O debate sobre o IPVA costuma ganhar força no início de cada ano, quando os proprietários recebem as guias de pagamento. Muitas famílias organizam o orçamento para quitar o imposto à vista ou parcelado. Uma eventual redução para 1% pode representar diferença significativa no valor final pago, principalmente para quem possui veículos mais novos ou de maior valor de mercado.

Especialistas em contas públicas acompanham a proposta com atenção porque o IPVA compõe parte importante da receita dos estados. Governadores avaliam os impactos financeiros antes de se posicionarem sobre a mudança. Parlamentares favoráveis afirmam que a medida pode aliviar o bolso do contribuinte. Outros defendem cautela e pedem estudos mais detalhados sobre o efeito na arrecadação.

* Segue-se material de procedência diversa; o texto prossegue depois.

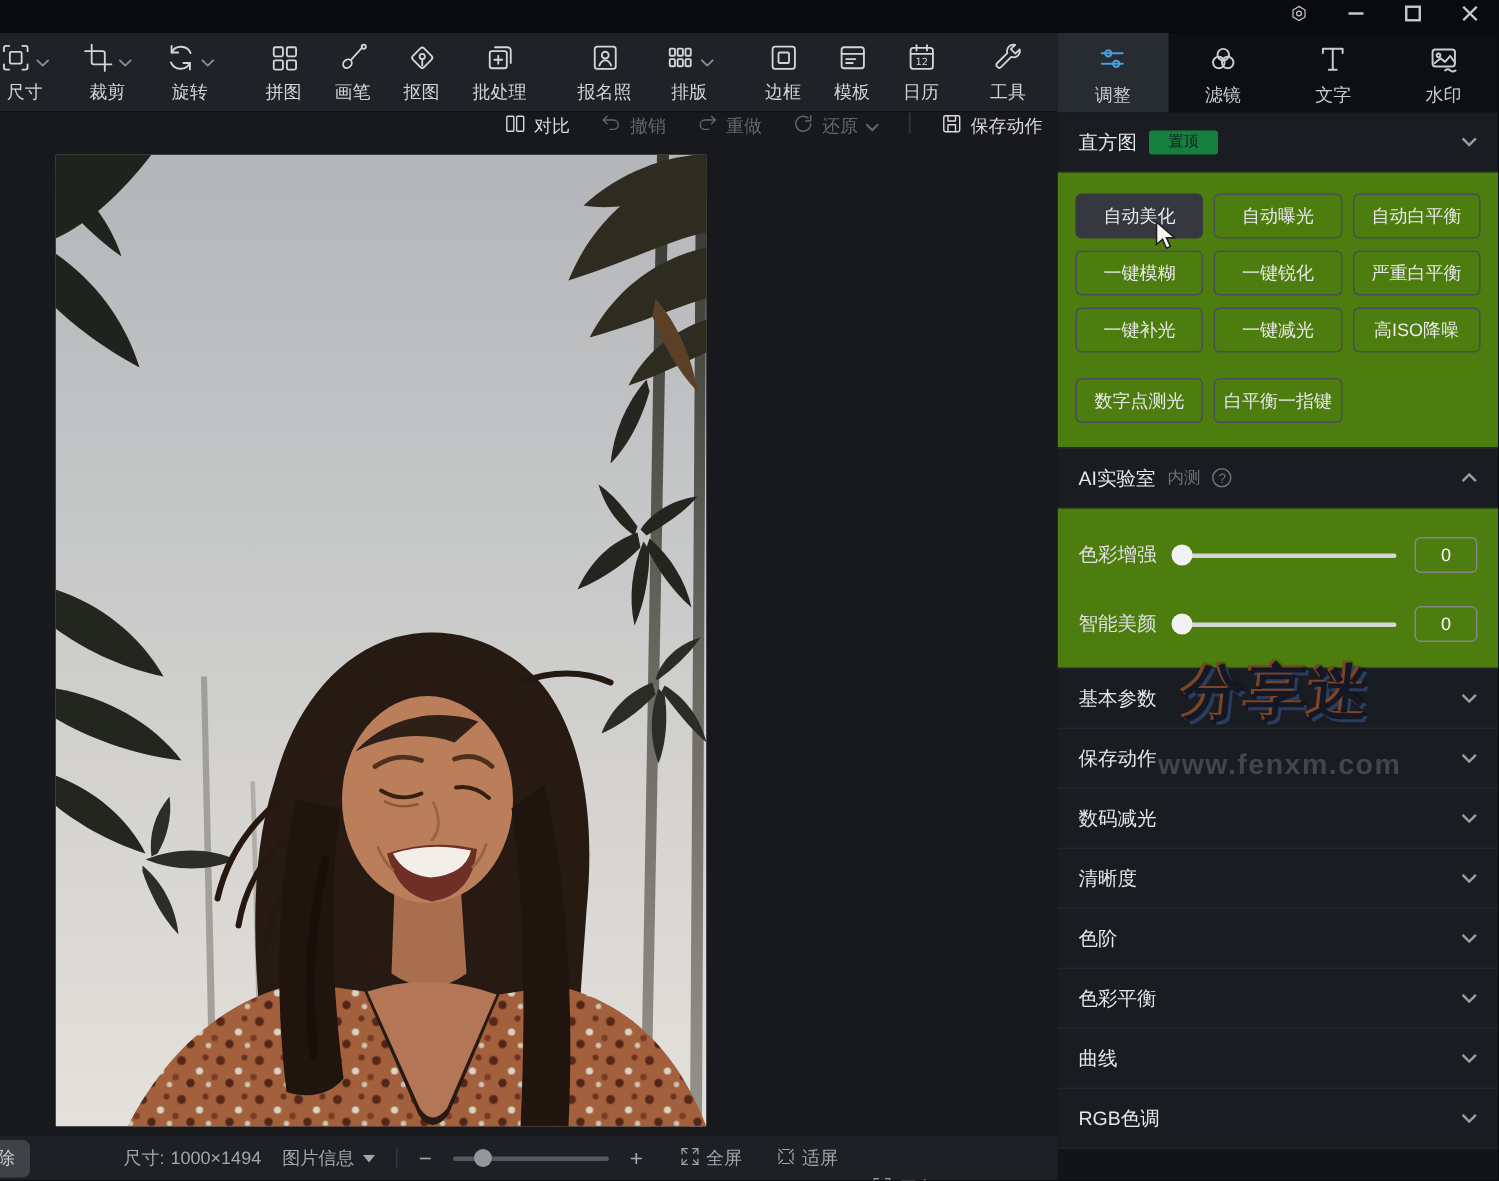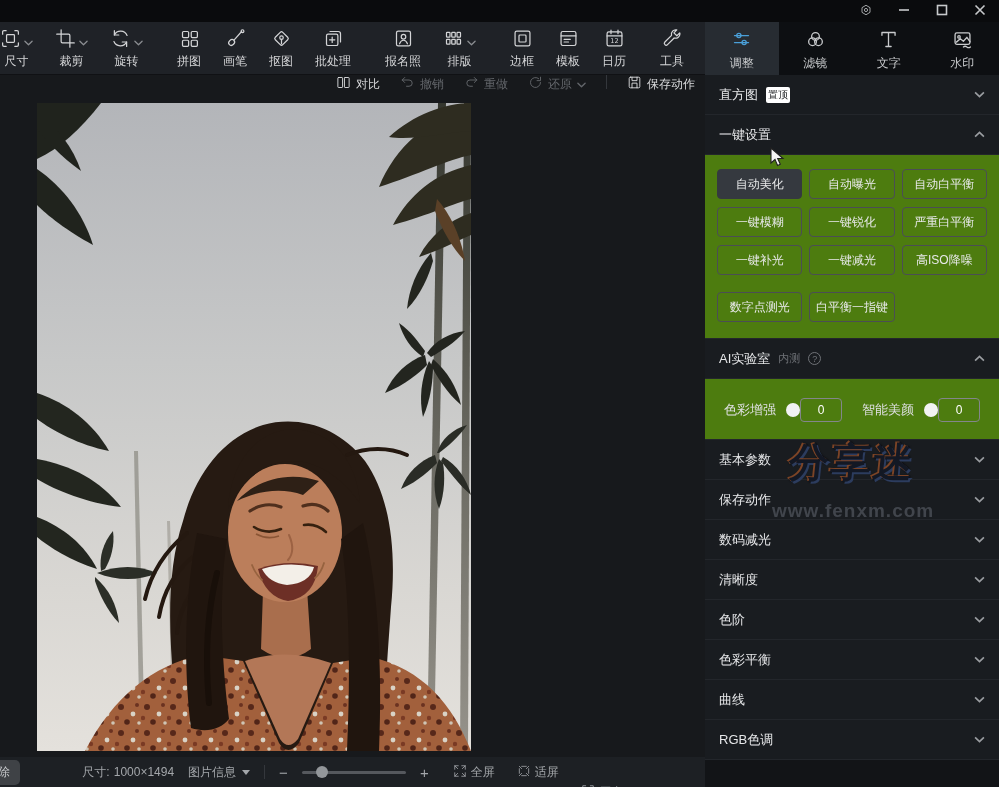--- a/index.html
+++ b/index.html
@@ -53,7 +53,7 @@
     background:#191c20; border-bottom:1px solid #23262b; color:#e6e7e9; font-size:13px; }
   .phead .spacer { flex:1; }
   .phead svg.chev { width:11px; height:7px; stroke:#9a9da1; stroke-width:1.5; fill:none; }
-  .badge { background:#ffffff; color:#17191c; font-size:10px; line-height:10px; padding:3px 2px; border-radius:2px; }
+  .badge { background:#15803d; color:#17191c; font-size:10px; line-height:10px; padding:3px 13px; border-radius:2px; }
   .beta { color:#6f7277; font-size:11px; }
   .help { width:13px; height:13px; border:1px solid #6f7277; border-radius:50%; color:#6f7277;
     font-size:9px; display:flex; align-items:center; justify-content:center; }

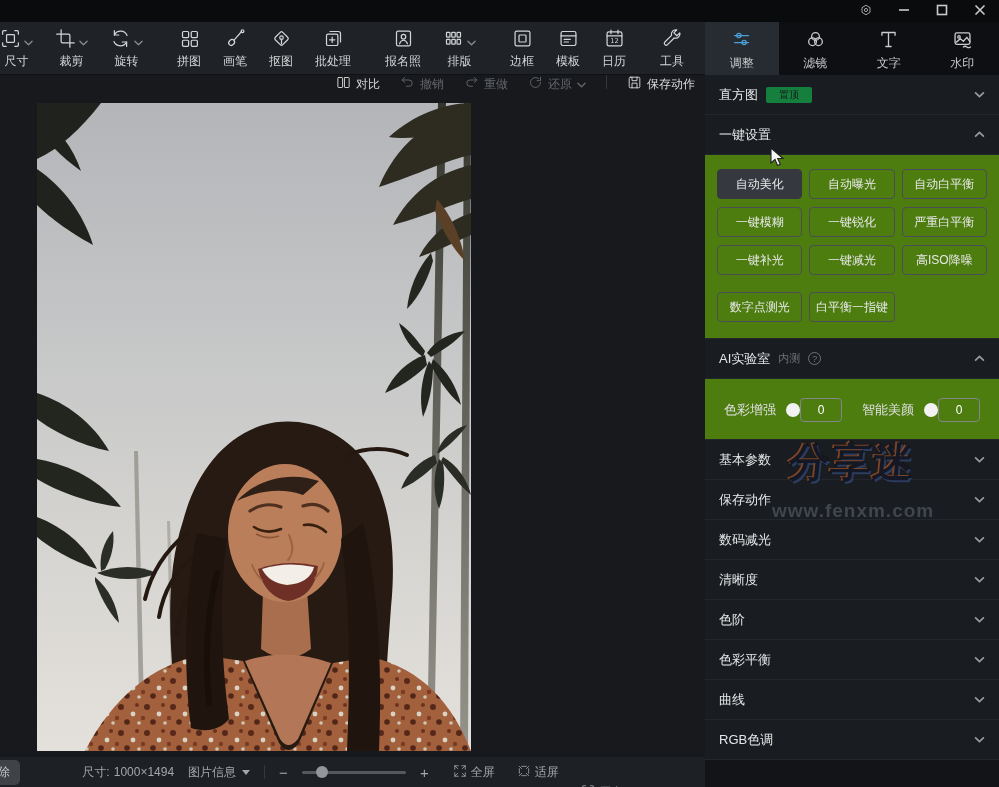--- a/index.html
+++ b/index.html
@@ -486,13 +486,6 @@
         </svg>
     </div>
 
-    <div class="phead">
-      <span>一键设置</span>
-      <span class="spacer"></span>
-      <svg class="chev" viewBox="0 0 10 6">
-          <path d="M1 5l4-4 4 4"></path>
-        </svg>
-    </div>
     <div class="pcontent">
       <div class="btngrid">
         <button class="obtn active">自动美化</button>

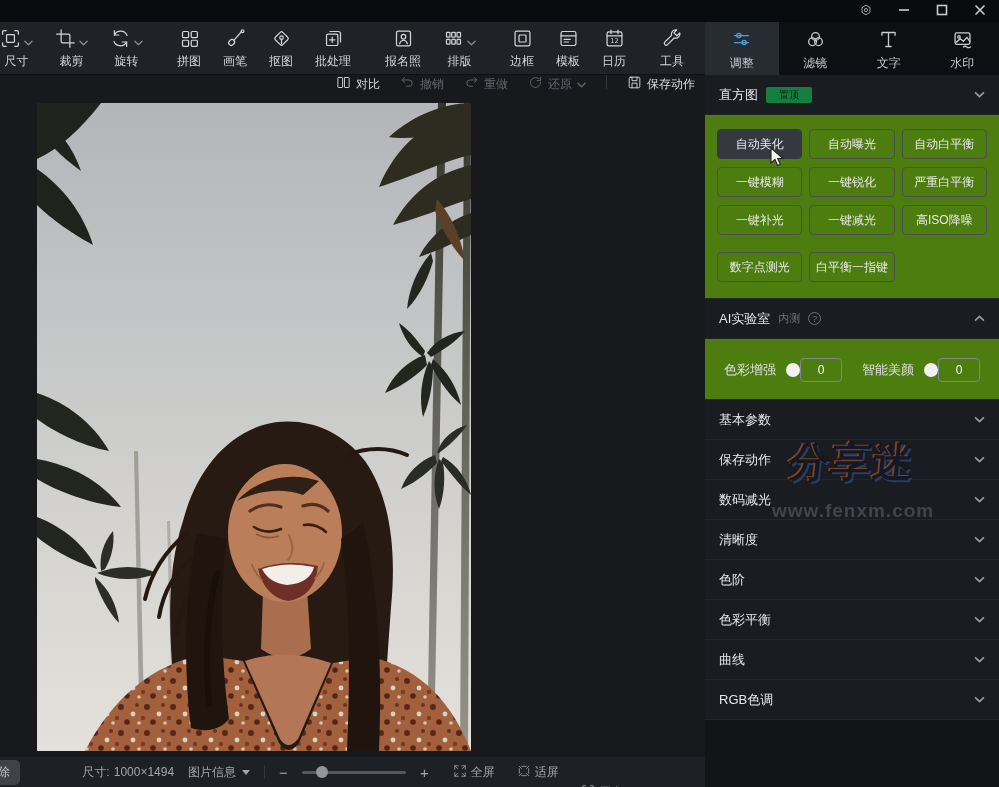--- a/index.html
+++ b/index.html
@@ -65,7 +65,7 @@
   .obtn.active { background:#35393f; border-color:#35393f; }
   .obtn.gap-top { margin-top:9px; }
 
-  .aibody { padding:18px 14px 16px 14px; display:flex; flex-direction:row; gap:20px;justify-content:center; }
+  .aibody { padding:18px 14px 16px 14px; display:flex; flex-direction:column; gap:20px;justify-content:center; }
   .srow { display:flex; align-items:center; gap:12px; height:26px; }
   .slabel { font-size:13px; color:#dfe0e2; white-space:nowrap; }
   .strack { flex:1; height:3px; background:#d4d5d7; border-radius:2px; position:relative; }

O texto da proposta ainda pode sofrer alterações durante a tramitação. Deputados podem apresentar emendas e ajustes antes da votação final. O andamento depende da análise das comissões responsáveis e da inclusão na pauta do plenário.

Quem acompanha o tema deve observar os próximos passos no Congresso Nacional. A eventual aprovação da PEC pode alterar a forma de cobrança do IPVA em todo o Brasil, mas, até o momento, nenhuma mudança entrou em vigor.